● REQUIRED WORK:
Pull from the data below each line where the word "weight" occurs, and copy it.

● RECORDS SUPPLIED:

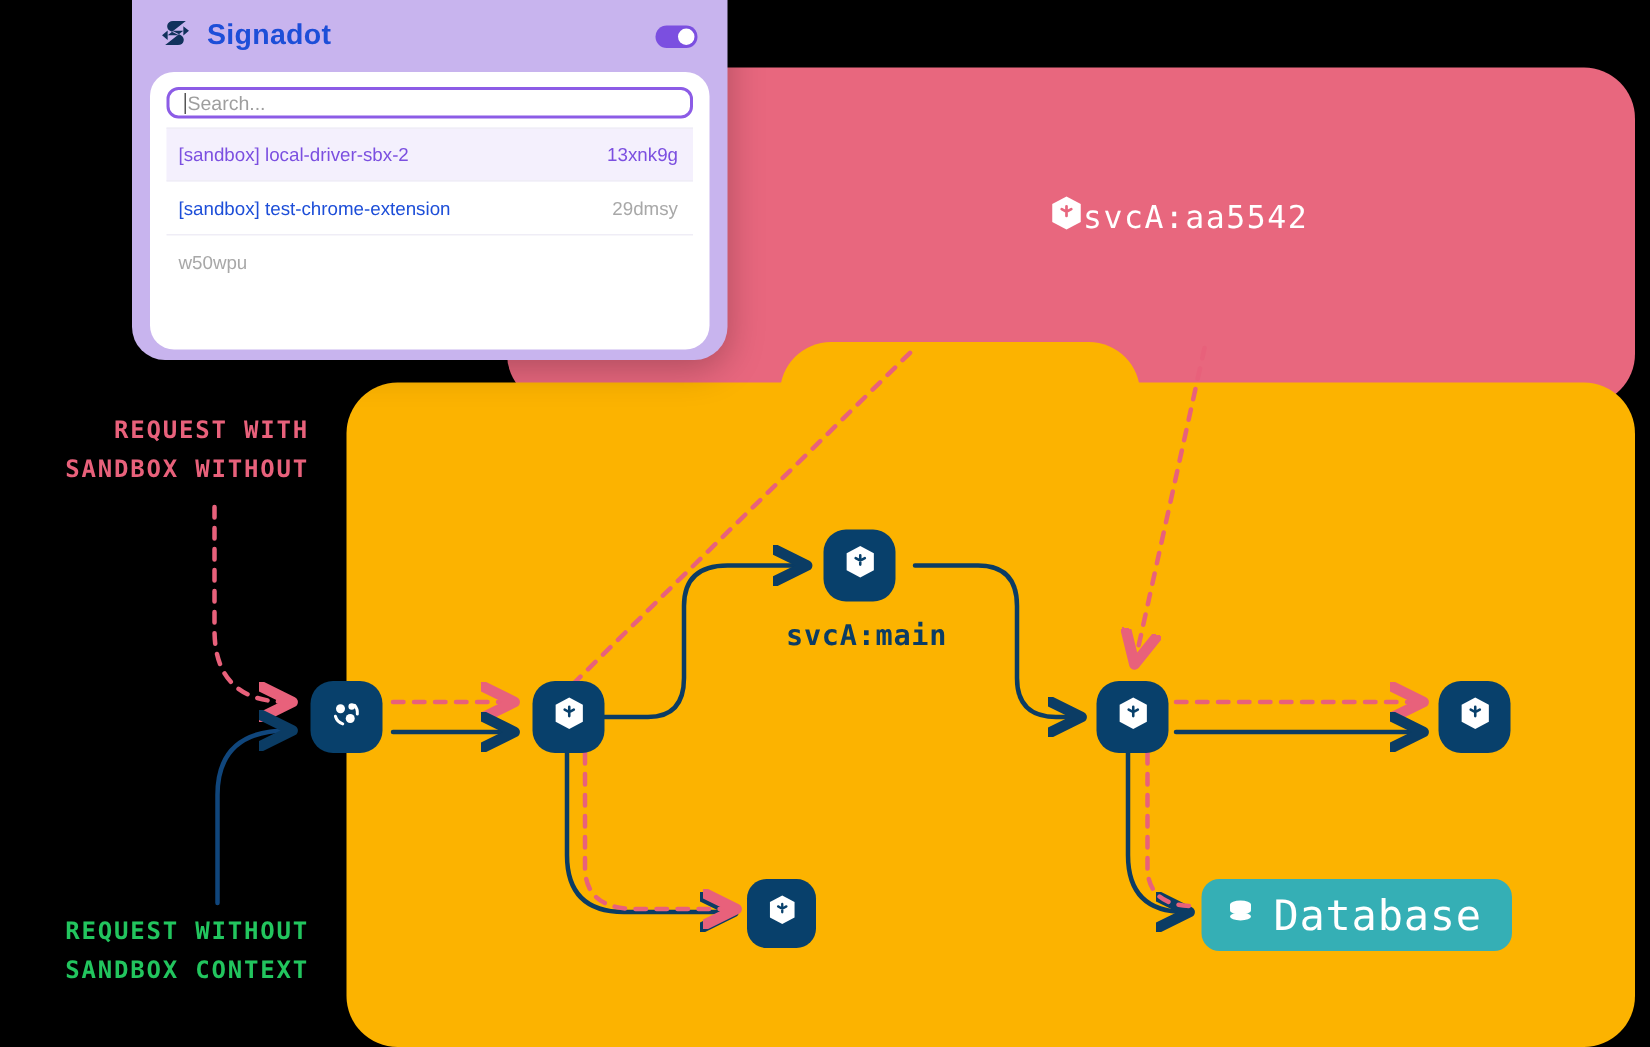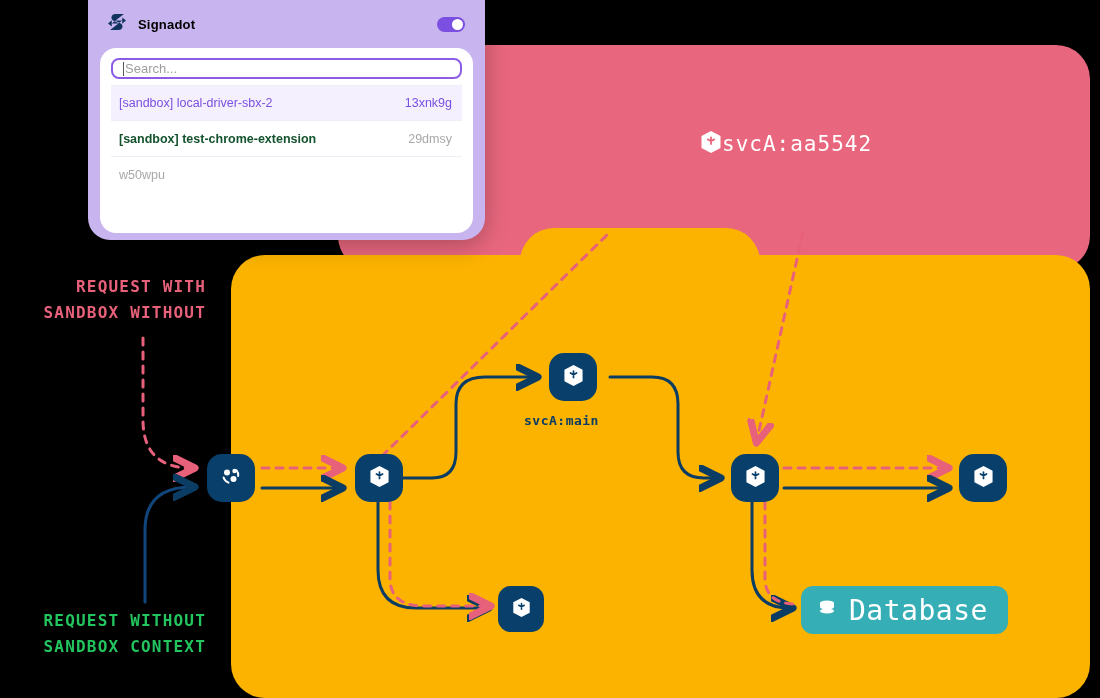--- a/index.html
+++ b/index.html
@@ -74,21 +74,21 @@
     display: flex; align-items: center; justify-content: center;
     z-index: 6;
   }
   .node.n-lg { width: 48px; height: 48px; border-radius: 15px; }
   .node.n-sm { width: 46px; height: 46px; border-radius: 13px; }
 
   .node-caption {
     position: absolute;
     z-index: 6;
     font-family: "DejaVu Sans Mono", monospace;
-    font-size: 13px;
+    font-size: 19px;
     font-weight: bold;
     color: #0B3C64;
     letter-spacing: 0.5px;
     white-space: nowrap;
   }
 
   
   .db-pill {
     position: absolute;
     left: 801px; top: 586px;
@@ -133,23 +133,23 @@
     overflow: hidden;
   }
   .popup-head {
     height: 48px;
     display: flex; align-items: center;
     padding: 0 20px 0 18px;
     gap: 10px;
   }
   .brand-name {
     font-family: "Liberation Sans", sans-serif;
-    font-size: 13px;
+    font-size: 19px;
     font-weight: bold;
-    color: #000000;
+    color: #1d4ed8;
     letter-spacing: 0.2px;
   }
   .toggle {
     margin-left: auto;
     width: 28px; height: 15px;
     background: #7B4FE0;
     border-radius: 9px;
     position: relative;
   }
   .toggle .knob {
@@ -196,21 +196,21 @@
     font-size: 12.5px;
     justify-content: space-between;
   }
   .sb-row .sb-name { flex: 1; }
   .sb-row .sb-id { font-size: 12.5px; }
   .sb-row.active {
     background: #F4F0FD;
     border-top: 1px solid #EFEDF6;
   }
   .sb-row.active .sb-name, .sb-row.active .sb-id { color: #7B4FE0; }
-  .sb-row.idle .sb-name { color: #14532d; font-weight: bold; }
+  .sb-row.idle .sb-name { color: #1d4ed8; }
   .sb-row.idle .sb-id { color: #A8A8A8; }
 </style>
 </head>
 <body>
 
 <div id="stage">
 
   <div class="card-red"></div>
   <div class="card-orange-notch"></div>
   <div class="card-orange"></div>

---

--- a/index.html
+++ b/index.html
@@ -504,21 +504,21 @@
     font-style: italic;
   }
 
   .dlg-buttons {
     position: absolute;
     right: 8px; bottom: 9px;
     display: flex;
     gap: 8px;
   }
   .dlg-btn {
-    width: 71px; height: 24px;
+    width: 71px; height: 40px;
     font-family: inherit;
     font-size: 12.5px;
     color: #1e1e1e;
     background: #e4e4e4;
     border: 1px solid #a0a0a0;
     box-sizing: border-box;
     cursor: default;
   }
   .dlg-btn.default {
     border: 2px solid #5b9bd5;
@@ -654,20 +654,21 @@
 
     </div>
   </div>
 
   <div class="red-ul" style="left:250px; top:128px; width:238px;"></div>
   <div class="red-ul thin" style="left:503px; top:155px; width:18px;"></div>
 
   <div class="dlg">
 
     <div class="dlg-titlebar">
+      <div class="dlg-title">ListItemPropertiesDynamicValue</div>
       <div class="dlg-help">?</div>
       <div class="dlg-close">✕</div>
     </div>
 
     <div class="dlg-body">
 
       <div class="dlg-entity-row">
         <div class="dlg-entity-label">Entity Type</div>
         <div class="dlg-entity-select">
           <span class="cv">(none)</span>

* * *

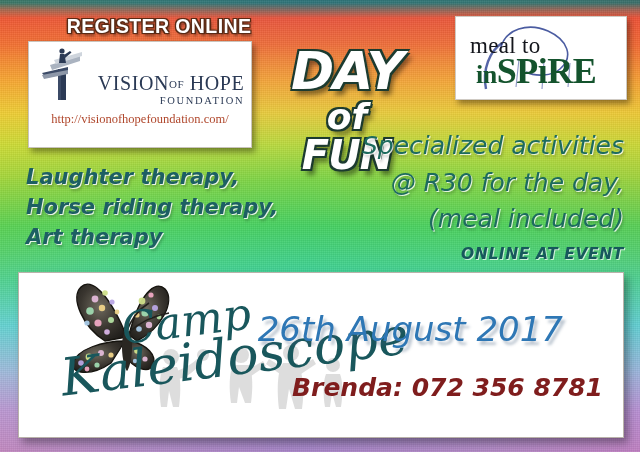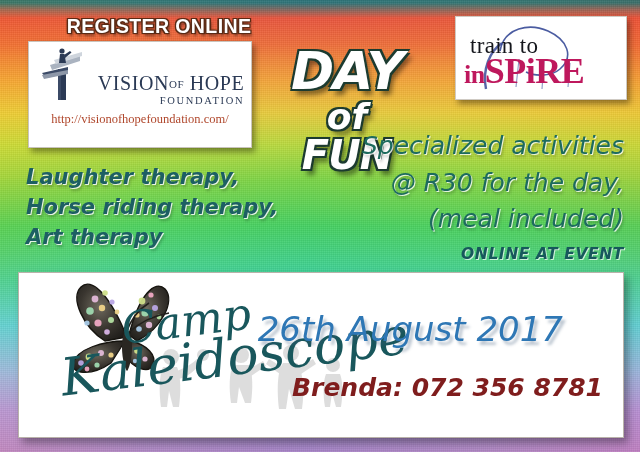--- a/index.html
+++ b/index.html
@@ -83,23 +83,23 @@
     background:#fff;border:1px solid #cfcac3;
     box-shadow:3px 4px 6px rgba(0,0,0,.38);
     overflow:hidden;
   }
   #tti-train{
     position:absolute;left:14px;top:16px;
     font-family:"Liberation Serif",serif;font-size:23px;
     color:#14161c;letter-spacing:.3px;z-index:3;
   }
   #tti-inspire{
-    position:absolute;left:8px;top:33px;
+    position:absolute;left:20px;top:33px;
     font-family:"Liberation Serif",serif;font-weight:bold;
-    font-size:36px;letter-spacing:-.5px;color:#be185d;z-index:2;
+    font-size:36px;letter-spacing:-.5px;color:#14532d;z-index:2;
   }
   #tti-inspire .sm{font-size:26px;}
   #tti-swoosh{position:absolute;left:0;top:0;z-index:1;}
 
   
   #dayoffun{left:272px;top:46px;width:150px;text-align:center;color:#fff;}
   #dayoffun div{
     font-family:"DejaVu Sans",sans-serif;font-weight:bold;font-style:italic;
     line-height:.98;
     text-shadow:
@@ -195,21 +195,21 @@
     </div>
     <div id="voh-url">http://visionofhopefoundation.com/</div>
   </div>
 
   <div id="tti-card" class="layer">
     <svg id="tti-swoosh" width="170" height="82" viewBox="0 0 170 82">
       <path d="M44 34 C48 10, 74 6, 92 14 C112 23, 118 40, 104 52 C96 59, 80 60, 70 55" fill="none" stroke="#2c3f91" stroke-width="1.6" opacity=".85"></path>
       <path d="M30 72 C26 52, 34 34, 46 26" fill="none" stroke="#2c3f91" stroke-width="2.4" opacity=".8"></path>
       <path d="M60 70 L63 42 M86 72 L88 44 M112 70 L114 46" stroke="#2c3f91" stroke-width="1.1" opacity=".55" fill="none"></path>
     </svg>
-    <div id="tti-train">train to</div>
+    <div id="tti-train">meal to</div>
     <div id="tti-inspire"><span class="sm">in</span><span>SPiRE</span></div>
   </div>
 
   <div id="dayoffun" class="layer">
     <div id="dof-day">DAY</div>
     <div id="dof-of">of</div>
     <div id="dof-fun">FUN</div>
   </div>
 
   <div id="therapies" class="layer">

● RESULT FOR THIS EXERCISE:
     font-weight: bold;
     font-weight: bold;
-  .sb-row.idle .sb-name { color: #14532d; font-weight: bold; }
     font-family:"Liberation Serif",serif;font-weight:bold;
     font-family:"DejaVu Sans",sans-serif;font-weight:bold;font-style:italic;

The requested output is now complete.